[Exercise directions]
From the data below, return all lines holding the string "Point".

[Task material]
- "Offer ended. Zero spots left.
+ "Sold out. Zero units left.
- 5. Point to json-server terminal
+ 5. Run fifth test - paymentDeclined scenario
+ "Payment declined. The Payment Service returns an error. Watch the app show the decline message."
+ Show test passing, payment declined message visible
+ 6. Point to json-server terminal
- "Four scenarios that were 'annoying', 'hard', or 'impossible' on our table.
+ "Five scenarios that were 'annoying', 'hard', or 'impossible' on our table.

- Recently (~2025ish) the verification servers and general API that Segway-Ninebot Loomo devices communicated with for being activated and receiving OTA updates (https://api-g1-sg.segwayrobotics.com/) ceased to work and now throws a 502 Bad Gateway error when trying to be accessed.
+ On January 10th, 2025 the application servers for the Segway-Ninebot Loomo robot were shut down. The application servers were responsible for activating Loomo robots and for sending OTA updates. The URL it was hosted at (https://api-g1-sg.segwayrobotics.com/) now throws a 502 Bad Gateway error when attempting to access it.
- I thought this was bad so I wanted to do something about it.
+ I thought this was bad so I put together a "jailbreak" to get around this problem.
* * *
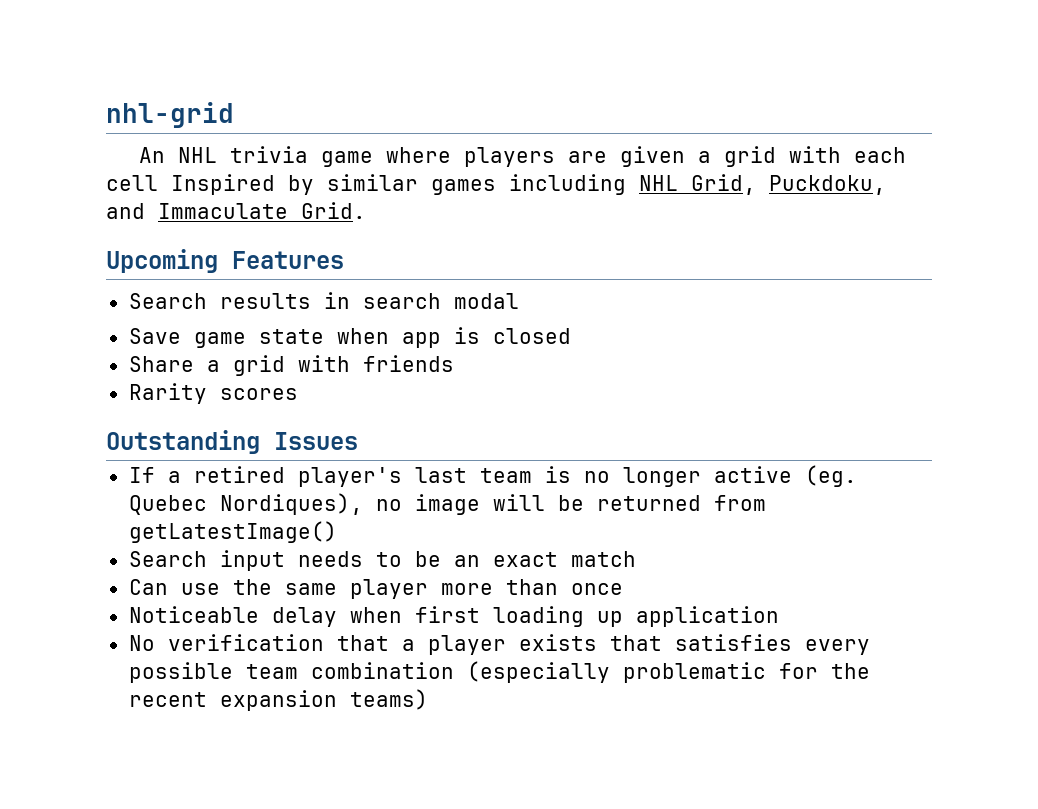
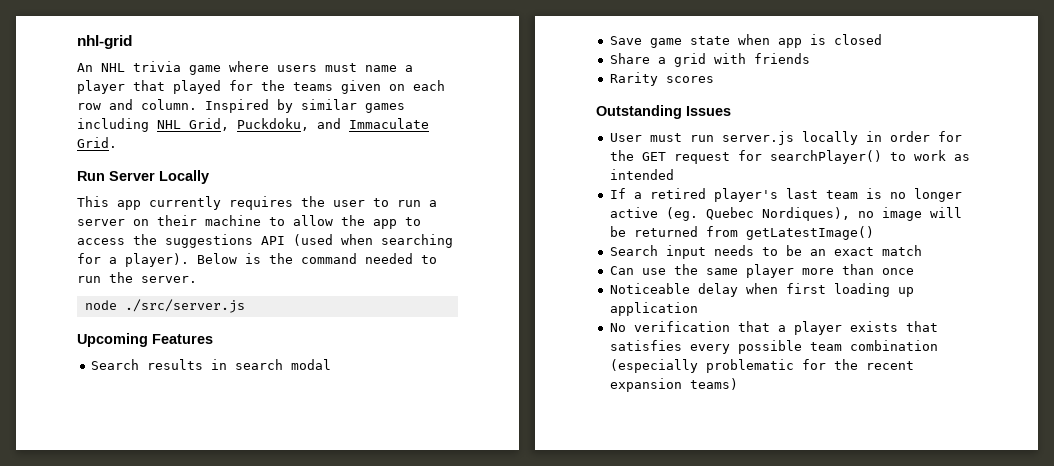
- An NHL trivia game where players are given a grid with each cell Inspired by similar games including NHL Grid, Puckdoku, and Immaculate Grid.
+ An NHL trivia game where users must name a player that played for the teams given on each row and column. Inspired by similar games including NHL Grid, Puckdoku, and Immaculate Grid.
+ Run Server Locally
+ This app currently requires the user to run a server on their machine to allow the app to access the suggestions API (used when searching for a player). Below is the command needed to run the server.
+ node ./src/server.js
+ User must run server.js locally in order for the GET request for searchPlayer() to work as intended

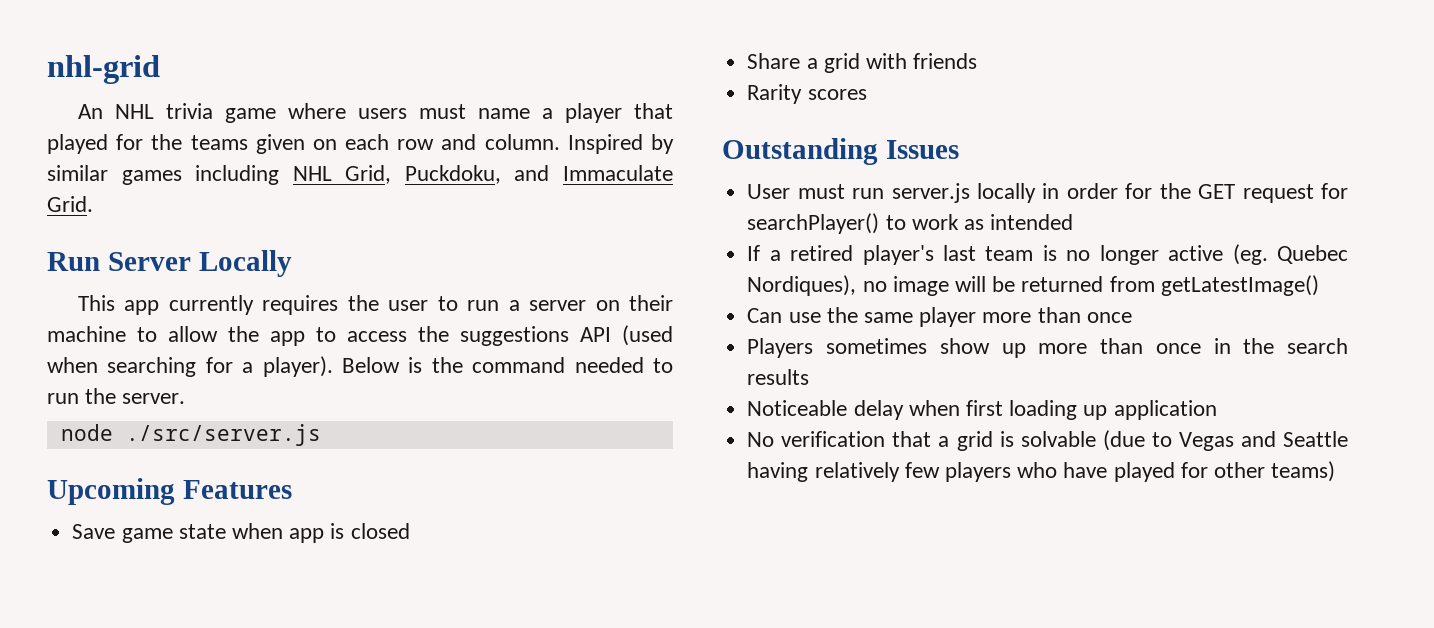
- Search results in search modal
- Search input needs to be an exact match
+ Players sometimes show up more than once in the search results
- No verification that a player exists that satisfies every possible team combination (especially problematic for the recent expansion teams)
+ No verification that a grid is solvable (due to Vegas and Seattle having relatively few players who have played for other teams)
...
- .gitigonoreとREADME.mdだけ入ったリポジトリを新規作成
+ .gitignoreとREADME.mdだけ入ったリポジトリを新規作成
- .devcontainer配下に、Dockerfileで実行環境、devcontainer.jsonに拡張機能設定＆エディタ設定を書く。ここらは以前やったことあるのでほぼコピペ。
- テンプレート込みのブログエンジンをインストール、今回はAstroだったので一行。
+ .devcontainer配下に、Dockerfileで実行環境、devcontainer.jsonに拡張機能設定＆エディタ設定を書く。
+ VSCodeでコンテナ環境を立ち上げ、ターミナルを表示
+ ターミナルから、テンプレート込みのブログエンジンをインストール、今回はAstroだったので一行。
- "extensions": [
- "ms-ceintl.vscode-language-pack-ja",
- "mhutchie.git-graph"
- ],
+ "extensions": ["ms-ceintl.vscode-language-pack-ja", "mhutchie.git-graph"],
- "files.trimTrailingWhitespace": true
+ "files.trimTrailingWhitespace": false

[Exercise answer]
- 5. Point to json-server terminal
+ 6. Point to json-server terminal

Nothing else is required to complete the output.